Périfan nous en a offert une. Son concept de la Fête des voisins, lancé en 1999, a fait des petits dans une trentaine de pays. Au Québec, on la souligne dans près de 200 municipalités. Pourtant, le terreau social occidental ne lui apparaissait pas particulièrement fertile. « Sept pour cent des gens seraient animés de pulsions altruistes », affirme-t-il. Bâtir des communautés solidaires en misant sur la faible proportion des gens qui seraient spontanément portés vers autrui, une utopie possible? Mais comment s’y prendre?
« Il faut explorer, exploiter les gisements de générosité », lance le conférencier. En plein débat sur les gaz de schiste, la métaphore minière fait sourire. On comprend la motivation de cet élu municipal parisien qui a eu un jour l’idée d’organiser une fête de quartier, prétexte pour tisser des liens avec les voisins de palier et développer des solidarités de proximité. Il est facile de saisir toute la nécessité de créer des « espaces sociaux autorisés » pour les rencontres dans une capitale comptant plusieurs millions d’habitants. Mais dans nos régions moins populeuses, on aimerait se dire que la solidarité est plus naturelle. Pour plusieurs, la région se démarque comme un milieu de vie enviable grâce justement au lien social, aux rapports humains que ne permettent pas toujours les grandes villes anonymes. Les gens se saluent dans la rue, causent des bouchons de circulation à l’épicerie à force de joyeuses jasettes devant le comptoir à sushi et connaissent nécessairement le demi-frère ou le cousin de l’homme qui a vu l’homme qui a vu l’ours.
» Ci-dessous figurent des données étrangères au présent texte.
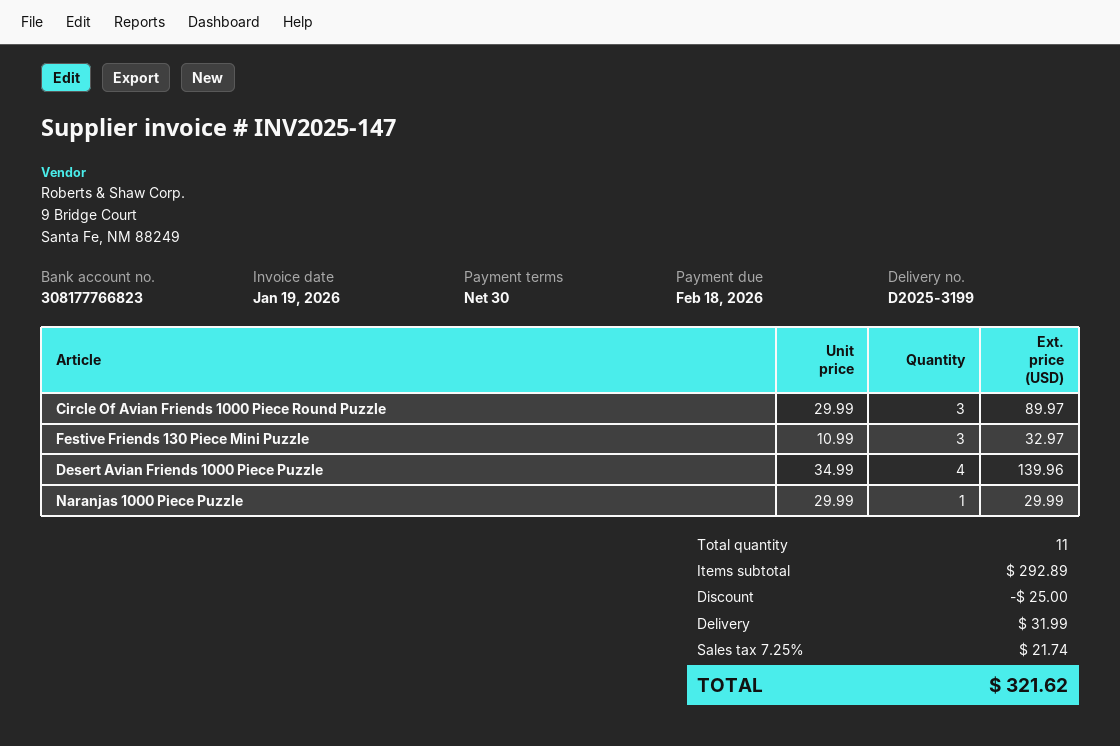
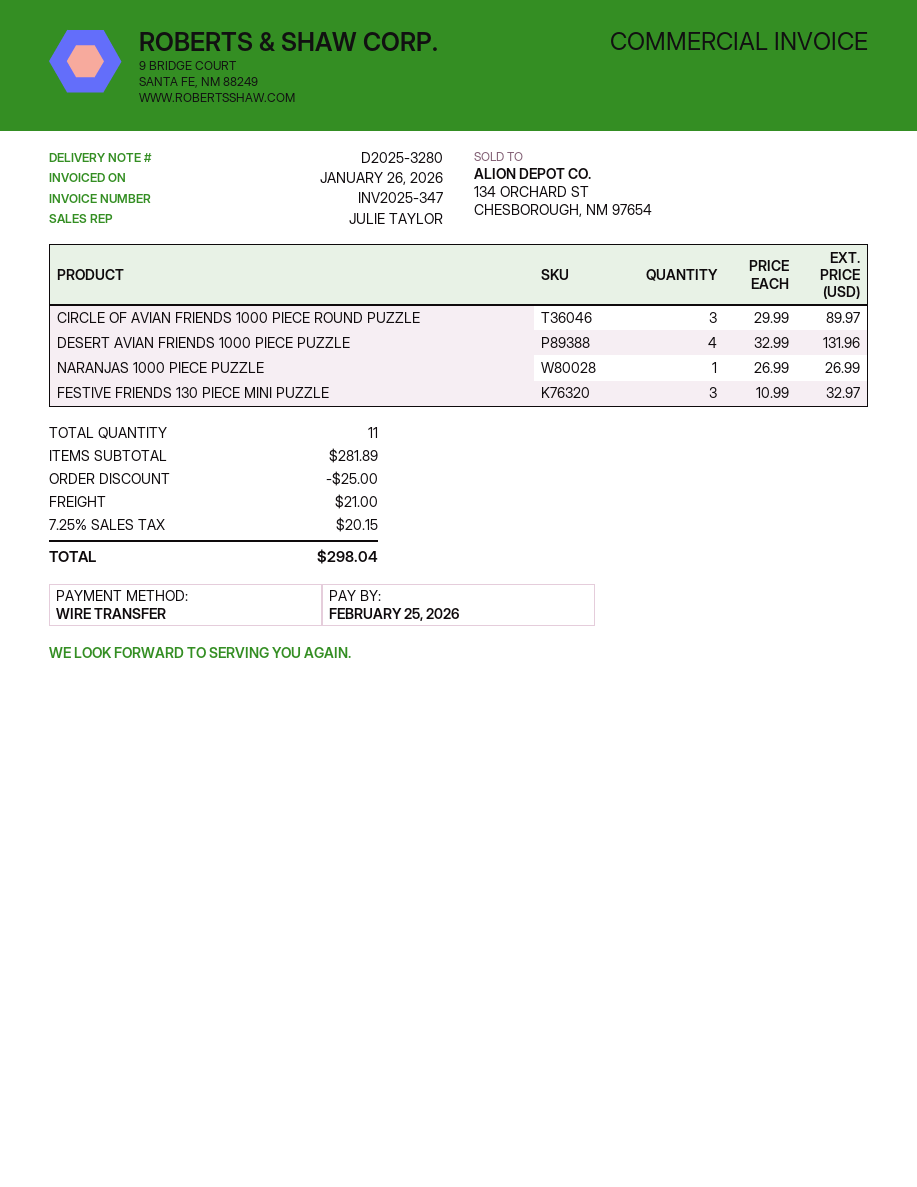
delivery note number: D2025-3199 -> D2025-3280
invoice number: INV2025-147 -> INV2025-347
invoice date: 2026-01-19 -> 2026-01-26
due date: 2026-02-18 -> 2026-02-25
Desert Avian Friends 1000 Piece Puzzle: 4 x 34.99 = 139.96 -> 4 x 32.99 = 131.96
Naranjas 1000 Piece Puzzle: 1 x 29.99 = 29.99 -> 1 x 26.99 = 26.99
subtotal: 292.89 -> 281.89
shipping: 31.99 -> 21.00
tax: 7.25% = 21.74 -> 7.25% = 20.15
total: 321.62 -> 298.04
Nous vivons dans des petites villes ou des villages. Nous nous connaissons et nous connaissons aussi les défis qui nous attendent. Nos régions recèlent d’« espaces sociaux autorisés » pour «bâtir des communautés solidaires ». Si 7% des gens sont altruistes et que le taux de participation bénévole au Québec se situe à 34% (comparativement à 50% pour les aux autres provinces canadiennes, comme l’Ontario et le Manitoba), il y a peut-être ici un potentiel de mobilisation sur lequel il est possible de capitaliser, une formidable ressource « naturelle » à exploiter.
À Matane, par un beau samedi matin de novembre, des bénévoles issus de différents milieux participent à une première « Journée de la participation citoyenne ». Une cinquantaine de « gisements de générosité » sont présents dans la salle. Exploités, ils le sont, certains probablement davantage qu’ils ne le souhaiteraient. Malgré leur passion et leur idéalisme, ils ne peuvent passer sous le silence l’essoufflement et la difficulté de trouver une relève prête à reprendre le flambeau. Lorsqu’on aborde le phénomène TLM (toujours les mêmes), les têtes se tournent vers le voisin de table avec un sourire complice. En Matanie comme ailleurs, on connaît souvent tout le monde, mais surtout, les super-bénévoles se connaissent entre eux, siégeant sur les mêmes comités organisateurs, les mêmes conseils d’administration.
La métaphore minière n’est peut-être pas si mauvaise. Après tout, les ressources bénévoles, comme toutes ressources, finissent par s’épuiser. Œuvrant avec cœur dans des organismes auxquels on demande de plus en plus de se substituer au secteur public, les bénévoles se retrouvent face à des défis d’envergure, des défis qu’ils affrontent à grands coups de conviction et d’heures non rémunérées. Mais combien de temps tiendront-ils le coup?
L’exploitation des gisements de générosité? Peut-être, mais alors une exploitation adaptée à aux besoins des citoyens, à leurs aspirations, mais aussi et surtout à leurs limites. Et pour garantir un mieux-être collectif.